Effective antiretroviral therapy (ART) dramatically reduces AIDS-related complications, yet the life expectancy of long-term ART-treated HIV-infected patients remains shortened compared to that of uninfected controls, due to increased risk of non-AIDS related morbidities. Many propose that these complications result from translocated microbial products from the gut that stimulate systemic inflammation--a consequence of increased intestinal paracellular permeability that persists in this population. Concurrent intestinal immunodeficiency and structural barrier deterioration are postulated to drive microbial translocation, and direct evidence of intestinal epithelial breakdown has been reported in untreated pathogenic SIV infection of rhesus macaques. To assess and characterize the extent of epithelial cell damage in virally-suppressed HIV-infected patients, we analyzed intestinal biopsy tissues for changes in the epithelium at the cellular and molecular level. The intestinal epithelium in the HIV gut is grossly intact, exhibiting no decreases in the relative abundance and packing of intestinal epithelial cells. We found no evidence for structural and subcellular localization changes in intestinal epithelial tight junctions (TJ), but observed significant decreases in the colonic, but not terminal ileal, transcript levels of TJ components in the HIV+ cohort. This result is confirmed by a reduction in TJ proteins in the descending colon of HIV+ patients. In the HIV+ cohort, colonic TJ transcript levels progressively decreased along the proximal-to-distal axis. In contrast, expression levels of the same TJ transcripts stayed unchanged, or progressively increased, from the proximal-to-distal gut in the healthy controls. Non-TJ intestinal epithelial cell-specific mRNAs reveal differing patterns of HIV-associated transcriptional alteration, arguing for an overall change in intestinal epithelial transcriptional regulation in the HIV colon. These findings suggest that persistent intestinal epithelial dysregulation involving a reduction in TJ expression is a mechanism driving increases in colonic permeability and microbial translocation in the ART-treated HIV-infected patient, and a possible immunopathogenic factor for non-AIDS related complications.

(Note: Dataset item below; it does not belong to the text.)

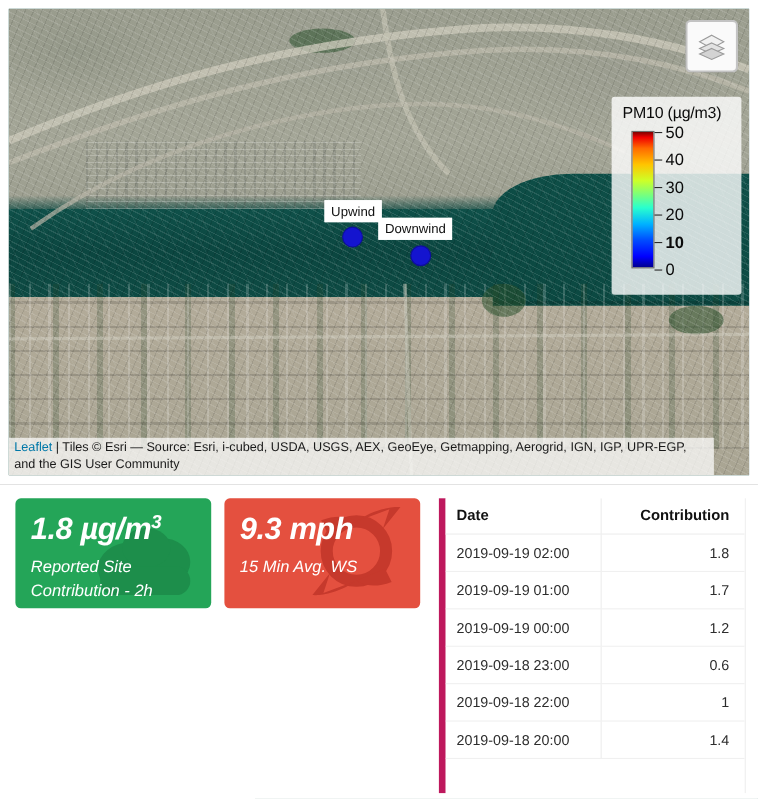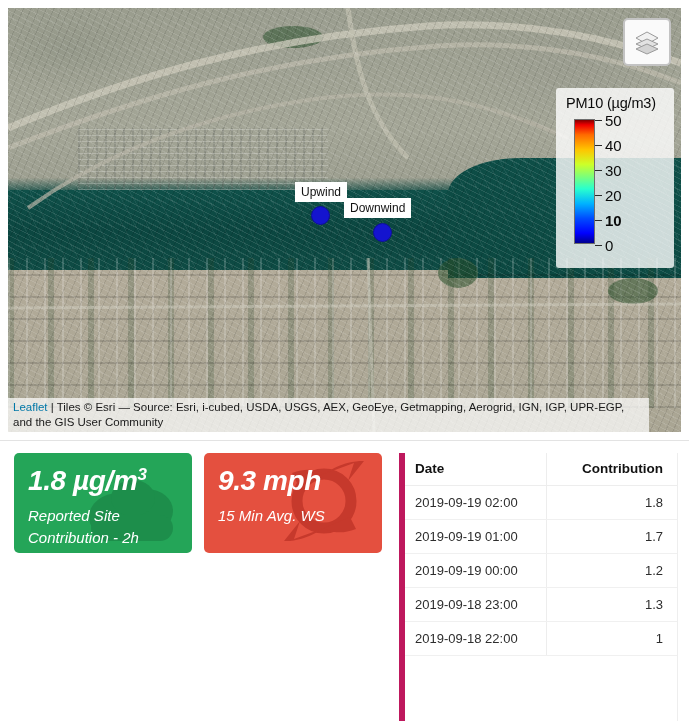"1.3" td.c-val { text: 1.3 -> 0.6 }
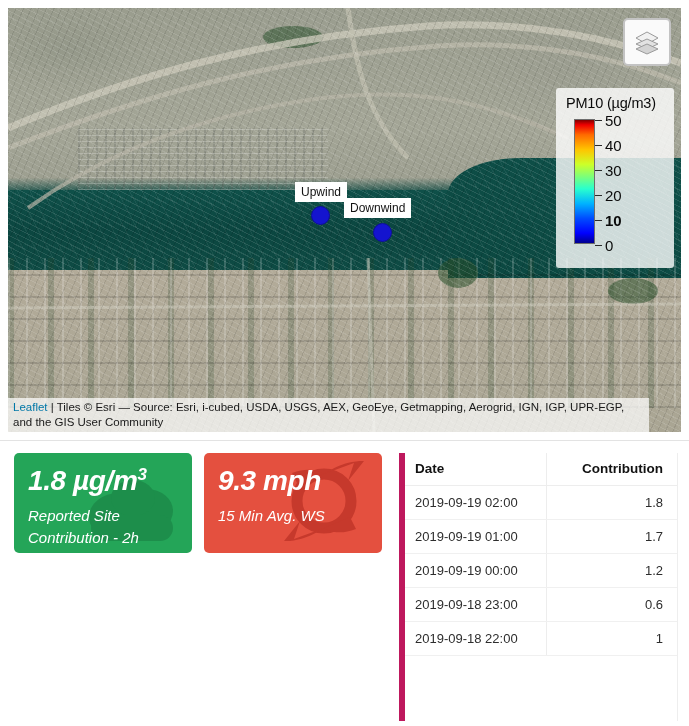"2019-09-18 20:00" tr { html: none -> <tr> <td>2019-09-18 20:00</td> <td>1.4</td> </tr> }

有效的抗逆转录病毒疗法(ART)显著降低了与艾滋病相关的并发症,然而,与未感染的对照组相比,长期接受ART治疗的HIV感染患者的预期寿命仍然缩短,这是由于非艾滋病相关疾病的风险增加。许多人认为,这些并发症是由肠道中易位的微生物产物刺激全身炎症引起的,这是该人群中持续存在的肠道细胞旁通透性增加的结果。肠道免疫缺陷和结构屏障恶化被认为是导致微生物易位的原因,并且在恒河猴未经治疗的致病性SIV感染中已经报道了肠道上皮细胞破坏的直接证据。为了评估和表征病毒抑制的HIV感染患者上皮细胞损伤的程度,我们分析了肠道活检组织在细胞和分子水平上上皮细胞的变化。HIV感染的肠道上皮大体上是完整的,肠道上皮细胞的相对丰度和堆积没有减少。我们没有发现肠道上皮紧密连接(TJ)的结构和亚细胞定位变化的证据,但观察到HIV阳性队列中结肠而非回肠末端TJ成分的转录水平显著降低。HIV阳性患者降结肠中TJ蛋白的减少证实了这一结果。在HIV阳性队列中,结肠TJ转录水平沿近端到远端轴逐渐降低。相比之下,在健康对照组中,相同TJ转录本的表达水平从近端到远端肠道保持不变或逐渐增加。非TJ肠道上皮细胞特异性mRNA揭示了HIV相关转录改变的不同模式,这表明HIV感染的结肠中肠道上皮转录调控发生了总体变化。这些发现表明,持续的肠道上皮失调,包括TJ表达的减少,是导致接受ART治疗的HIV感染患者结肠通透性增加和微生物易位的机制,也是非艾滋病相关并发症的一个可能的免疫致病因素。